▶ [INSTRUCTIONS TO FOLLOW]
With the pictures excluded, reproduce all of the data exactly.

▶ [PROVIDED DATA]
==========

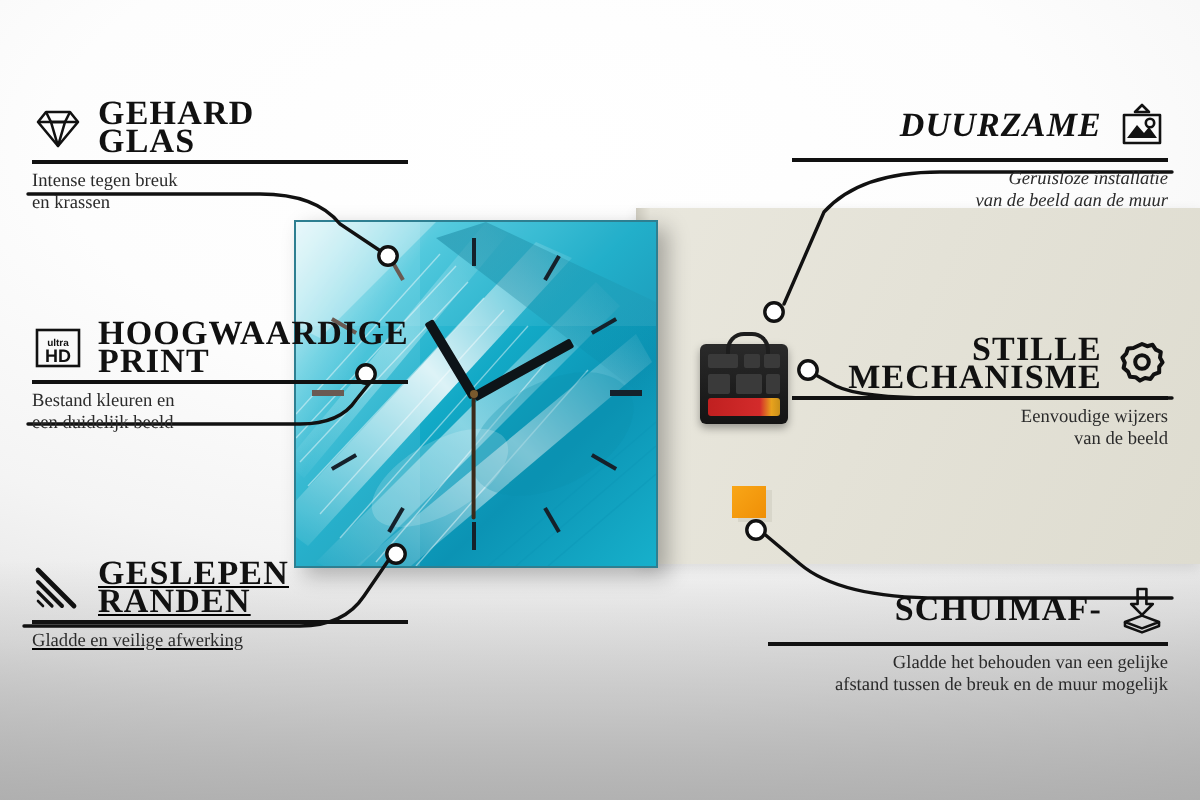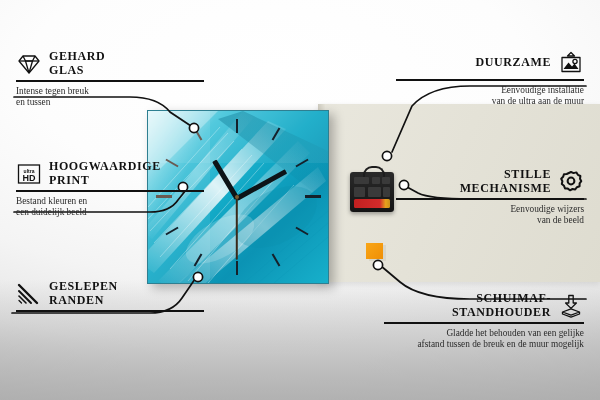"GEHARD" .ttl { font-size: 12px -> 17px }
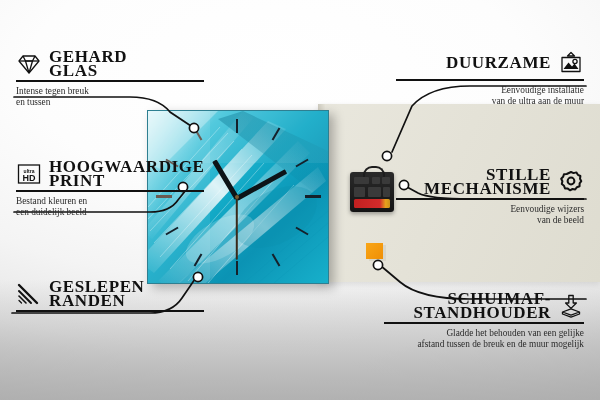"DUURZAME" #f-handgreep { font-style: none -> italic }
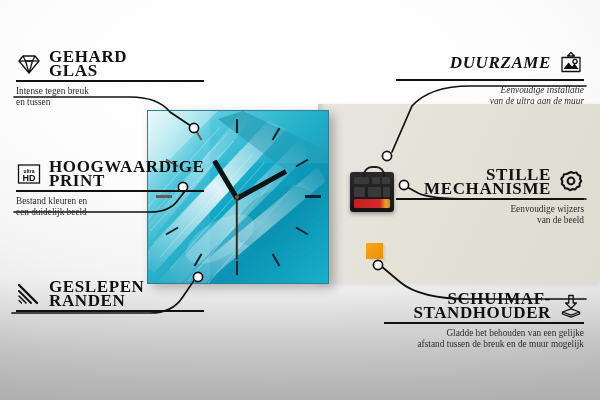"Eenvoudige installatie" span { text: Eenvoudige -> Geruisloze }
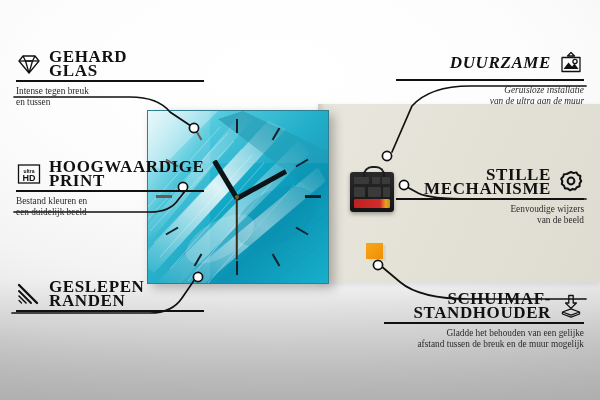"en tussen" span { text: tussen -> krassen }
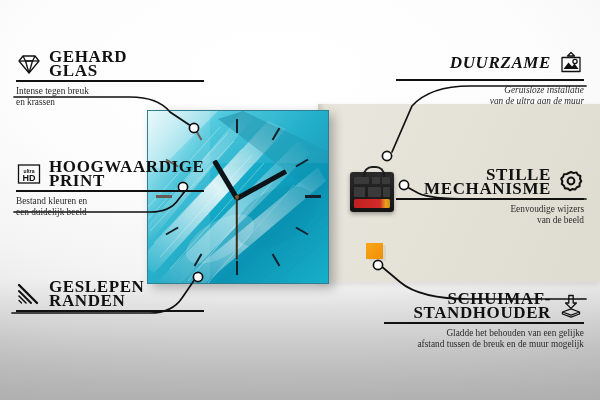"van de ultra aan de" span { text: ultra -> beeld }
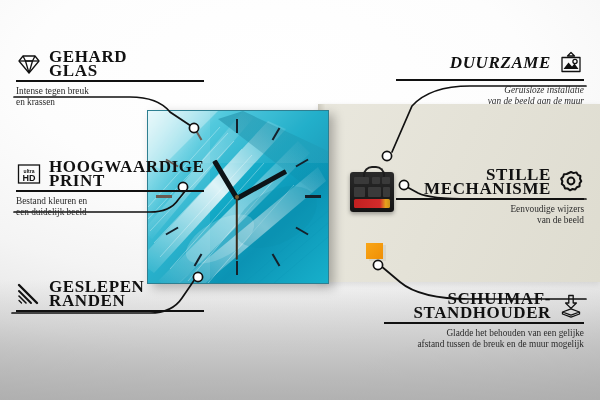"GESLEPEN" #f-randen { text-decoration: none -> underline }
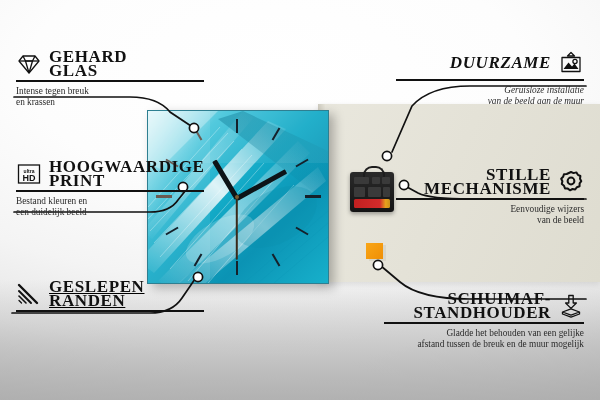"Gladde en veilige afwerking" div.sub { html: none -> <div> <span>Gladde en veilige afwerking</span> </div> }
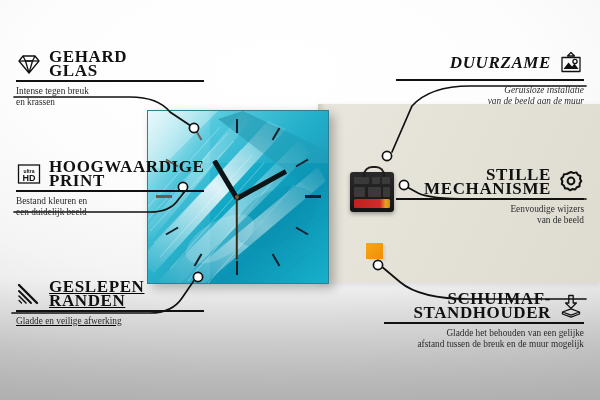"STANDHOUDER" span { html: <span>STANDHOUDER</span> -> none }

==========

▶ [SOLUTION TO THIS PROBLEM]
"GEHARD" .ttl { font-size: 12px -> 17px }
"DUURZAME" #f-handgreep { font-style: none -> italic }
"Eenvoudige installatie" span { text: Eenvoudige -> Geruisloze }
"en tussen" span { text: tussen -> krassen }
"van de ultra aan de" span { text: ultra -> beeld }
"GESLEPEN" #f-randen { text-decoration: none -> underline }
"Gladde en veilige afwerking" div.sub { html: none -> <div> <span>Gladde en veilige afwerking</span> </div> }
"STANDHOUDER" span { html: <span>STANDHOUDER</span> -> none }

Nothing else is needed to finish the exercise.